Fonds de garantie LPP: c’est une cagnotte alimentée par les caisses de pension pour venir en aide aux institutions en difficulté. C’est elle qui financera la compensation de la baisse du taux de conversion pour les assurés nés jusqu’en 1973.
Le pour et le contre
«Prévoyance 2020» est le fruit de longues négociations qui se sont terminées par un véritable bras de fer au Parlement. Le compromis a été approuvé de justesse (voir photo). La hausse de la TVA, qui nécessite de modifier la Constitution, requiert la majorité du peuple et des cantons.
Pour susciter un débat sur le fond, les syndicats lémaniques ont lancé un référendum contre la loi dans son ensemble. S’il aboutit, seule la majorité des voix est requise pour qu’elle passe. Mais attention: le refus d’un des deux objets (hausse de la TVA ou «Prévoyance 2020») ferait échouer toute la réforme.
Pour les partisans du projet, il est urgent d’agir pour garantir la stabilité financière de notre système de prévoyance. L’augmentation de l’espérance de vie et la baisse des rendements sur les marchés fragilisent l’équilibre entre les recettes et les dépenses, sans parler des taux négatifs sur les capitaux. Quant au taux de conversion, il a déjà baissé dans les caisses qui jouent avec la part surobligatoire. Et ce, aux frais des assurés (lire page 46).

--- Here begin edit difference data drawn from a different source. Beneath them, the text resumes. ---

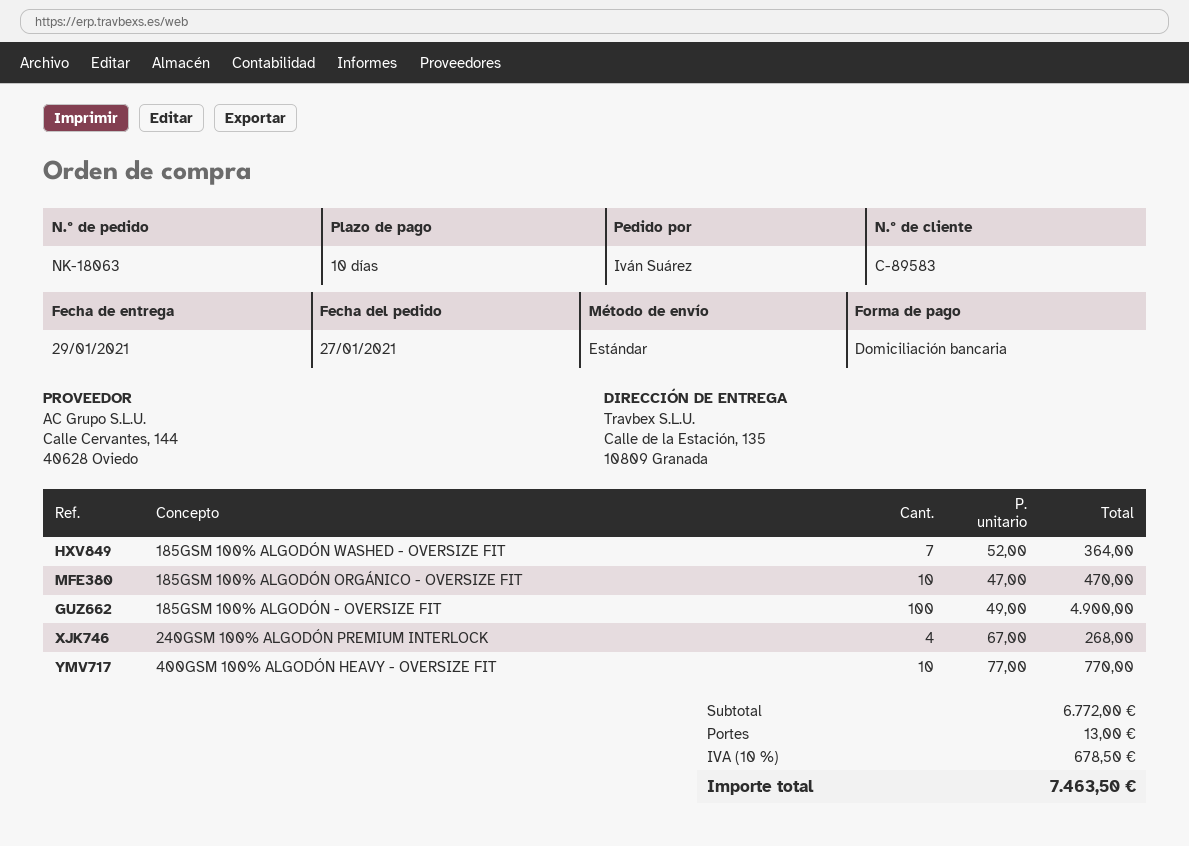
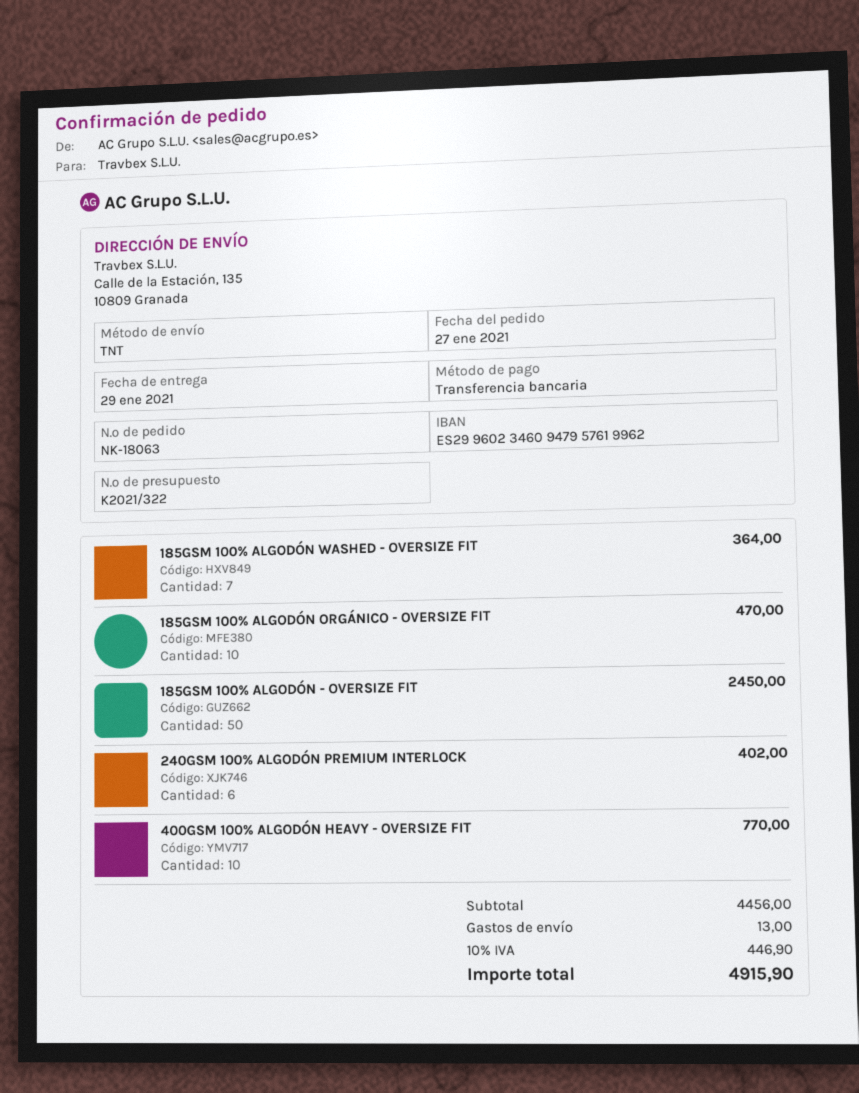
payment method: direct debit -> bank transfer
shipping method: standard -> TNT
185GSM 100% ALGODÓN - OVERSIZE FIT: 100 for 4900.00 -> 50 for 2450.00
240GSM 100% ALGODÓN PREMIUM INTERLOCK: 4 for 268.00 -> 6 for 402.00
subtotal: 6772.00 -> 4456.00
tax: 10% = 678.50 -> 10% = 446.90
total: 7463.50 -> 4915.90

Les opposants se divisent en deux camps.
A droite, les milieux patronaux jugent le prix de la réforme insupportable pour les générations futures et les rentiers actuels. Ils plaident pour un relèvement progressif de l’âge de la retraite pour tous. Le projet est à leurs yeux trop coûteux et l’augmentation des rentes AVS, selon le principe de l’arrosoir, n’a pas de sens. Quant à la compensation de la baisse du taux de conversion, elle favorise trop la génération des baby-boomers.
A gauche, les syndicats lémaniques dénoncent un plan de sauvetage des caisses de pension effectué sur le dos des assurés. Ils rejettent le report de l’âge de la retraite pour les femmes que le bonus de 70 fr. sur la rente AVS ne suffit pas à compenser. En acceptant la réforme, on donnerait un signe favorable à la retraite à 67 ans. Le supplément à payer (TVA et hausse des cotisations) serait en outre difficilement supportable pour les plus modestes. Il n’est enfin pas sûr que la hausse des cotisations LPP compense la baisse du taux de conversion pour le calcul de la rente.